If the consensus client being queried is not on the local host or uses a non-standard port, update those on the instance
line.
Then press CTRL + X followed by Y to save.
Restart All Services
We just made a lot of changes to many reporting services and their configuration files, let’s now restart them and check that they’ve started up correctly.
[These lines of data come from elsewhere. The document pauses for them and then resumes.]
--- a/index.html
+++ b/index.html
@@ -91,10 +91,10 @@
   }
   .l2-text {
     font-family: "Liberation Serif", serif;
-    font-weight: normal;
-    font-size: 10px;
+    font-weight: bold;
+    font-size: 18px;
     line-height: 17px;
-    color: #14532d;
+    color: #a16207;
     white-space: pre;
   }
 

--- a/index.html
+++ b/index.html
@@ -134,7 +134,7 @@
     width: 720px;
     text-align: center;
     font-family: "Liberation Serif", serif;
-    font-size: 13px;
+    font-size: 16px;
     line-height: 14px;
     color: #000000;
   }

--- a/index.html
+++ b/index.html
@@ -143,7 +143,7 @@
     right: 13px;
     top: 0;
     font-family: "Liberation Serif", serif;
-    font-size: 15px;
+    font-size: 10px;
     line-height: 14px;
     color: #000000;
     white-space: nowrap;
Restart all reporting services:
sudo systemctl daemon-reload
sudo systemctl restart prometheus grafana-server node_exporter json_exporter eth-metrics
Now, check the status of each of these services (hold return to move down through the statuses called all at once):
sudo systemctl status prometheus grafana-server node_exporter json_exporter eth-metrics
If you need additional detail, you can check the logs:
sudo journalctl -fu prometheus | ccze
sudo journalctl -fu grafana-server | ccze
sudo journalctl -fu node_exporter | ccze
sudo journalctl -fu json_exporter | ccze
sudo journalctl -fu eth-metrics | ccze
Step 7 Set up Dashboard
Log into your Grafana instance ({YourIp}:3000)
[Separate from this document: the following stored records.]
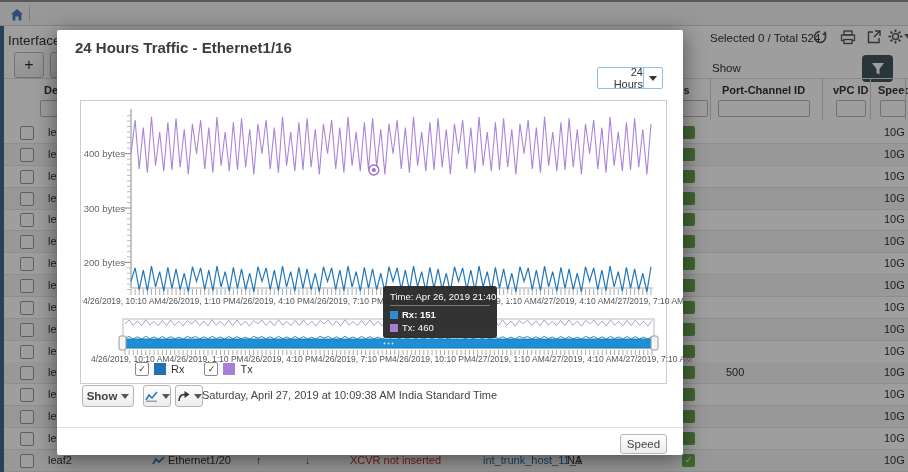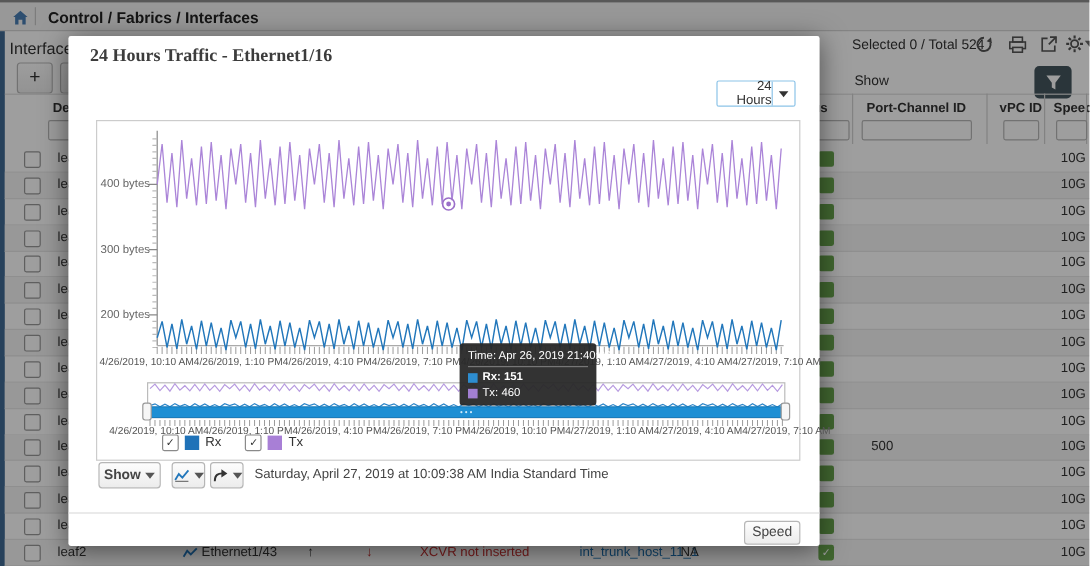--- a/index.html
+++ b/index.html
@@ -80,7 +80,6 @@
       <path d="M7 1 L13 6.2 L11.4 6.2 L11.4 12.5 L8.6 12.5 L8.6 8.5 L5.4 8.5 L5.4 12.5 L2.6 12.5 L2.6 6.2 L1 6.2 Z" fill="#4a7fb5"></path>
     </svg>
     <div class="abs crumb-sep"></div>
-    <div class="abs crumb-text">Control / Fabrics / Interfaces</div>
   </div>
   <div class="abs navstrip"></div>
 

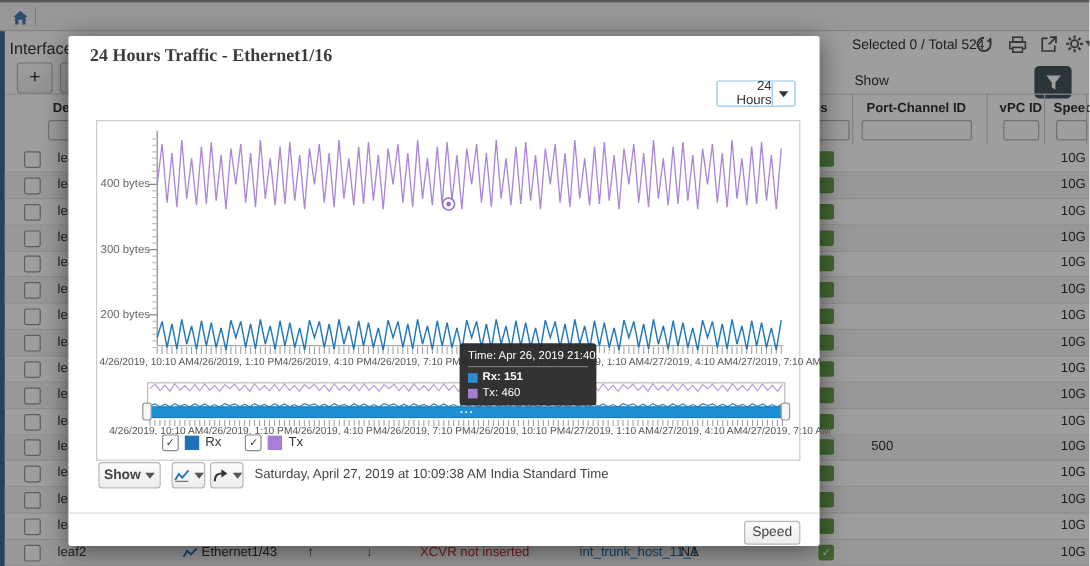--- a/index.html
+++ b/index.html
@@ -44,7 +44,7 @@
   .overlay{left:0;top:0;width:908px;height:472px;background:rgba(0,0,0,0.38);z-index:50;}
   .modal{left:57px;top:30px;width:626px;height:425px;background:#fff;border-radius:2px;
          box-shadow:0 4px 22px rgba(0,0,0,0.5);z-index:100;}
-  .m-title{left:18px;top:9px;font-size:15px;font-weight:bold;color:#3c3c3c;font-family:Liberation Serif, serif;}
+  .m-title{left:18px;top:9px;font-size:15px;font-weight:bold;color:#3c3c3c;}
   .rangesel{left:540px;top:37px;width:66px;height:22px;border:1px solid #8cc3e8;border-radius:2px;
             display:flex;align-items:center;box-sizing:border-box;background:#fff;}
   .rangesel .rs-text{flex:1;font-size:11px;color:#333;padding-left:6px;text-align:right;}

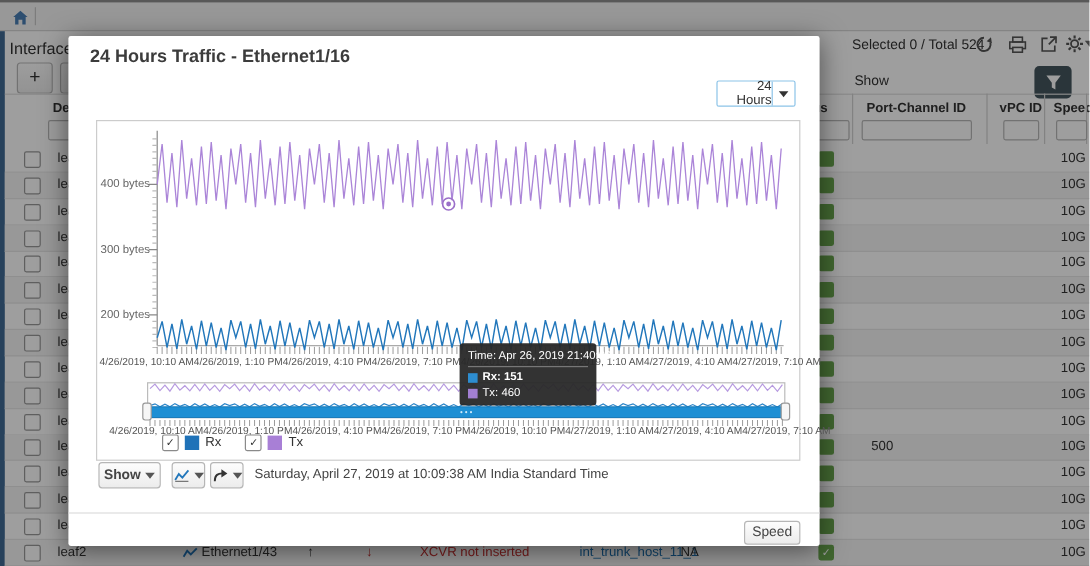--- a/index.html
+++ b/index.html
@@ -66,7 +66,7 @@
   .showbtn{left:25px;top:355px;width:52px;height:22px;font-size:11.5px;font-weight:bold;}
   .icobtn1{left:86px;top:355px;width:28px;height:22px;}
   .icobtn2{left:118px;top:355px;width:28px;height:22px;}
-  .stamp{left:155px;top:359px;font-size:11px;color:#444;}
+  .stamp{left:145px;top:359px;font-size:11px;color:#444;}
   .m-divider{left:0;top:397px;width:626px;height:1px;background:#ddd;}
   .closebtn{left:563px;top:404px;width:47px;height:20px;font-size:11.5px;}
 </style>

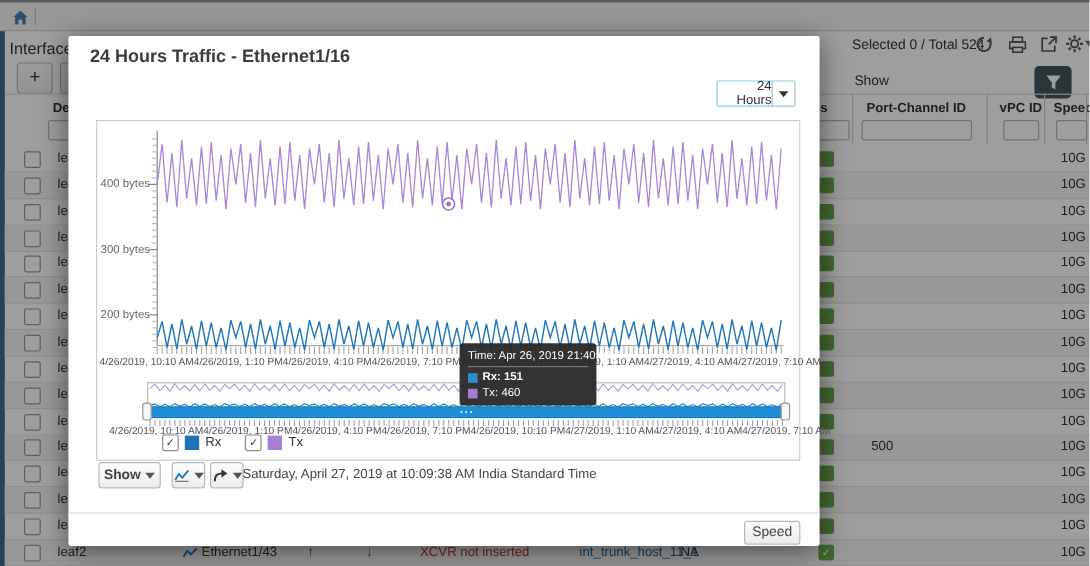--- a/index.html
+++ b/index.html
@@ -247,7 +247,7 @@
         <svg width="13" height="10" viewBox="0 0 13 10" style="position: absolute; left: 148px; top: 6px;">
           <polyline points="1,8 4,3 7,6 12,1" fill="none" stroke="#2277bb" stroke-width="1.6"></polyline>
         </svg>
-        <span class="cell" style="left: 164px;">Ethernet1/43</span>
+        <span class="cell" style="left: 164px;">Ethernet1/20</span>
         <span class="cell" style="left: 252px; color: rgb(51, 51, 51); font-weight: bold;">↑</span>
         <span class="cell" style="left: 301px; color: rgb(194, 47, 47); font-weight: bold;">↓</span>
         <span class="cell" style="left: 346px; color: rgb(194, 47, 47);">XCVR not inserted</span>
using the password you set up earlier. In the menu, click on Dashboard > New > Import. Copy and paste this file into the Import via panel json
area and click Load
. On the next screen, give your dashboard a unique name, feel free to change the UID, and click Import
.
⚠️ You’re going to see a lot of errors, that is expected! ⚠️
These errors are because we need to update the data source for all panels you just imported. Head back to the data sources menu (Home > Connection > Data sources) and click on Prometheus. From here, click on Dashboards, and click Build a Dashboard
(we will delete this later). Click Import dashboard
and use the import code 3662
, then click load, select the prometheus data source, then import.
Navigate to that dashboard (it should automatically open), click the gear to head to settings, and then click on JSON Model on the left menu. Copy the UID contained in line 19. This is your data source’s UUID!
After ensuring you have the UID copied, click on General, scroll to the bottom, and click Delete Dashboard
.
Armed with the correct UID, let’s fix the validator dashboard. Click on Dashboards at the top of the screen, and navigate back to your dashboard. From there, click the gear to head to settings, and then click on JSON Model. Press CTRL + F and click the down arrow to prepare a find and replace. Paste your data sources UID into the Replace section, and bdaeb540-4cdb-4740-95d4-2fabfb32fb5b
into the Find section (note this is the UID in line 37). Finally, click the replace all button to update your dashboard. To save, FIRST click save changes
at the bottom and THEN save dashboard
at the top of the screen, and finally click save
.
IT’S TIME! Head back to your dashboard and witness a thing of beauty. Well done kid.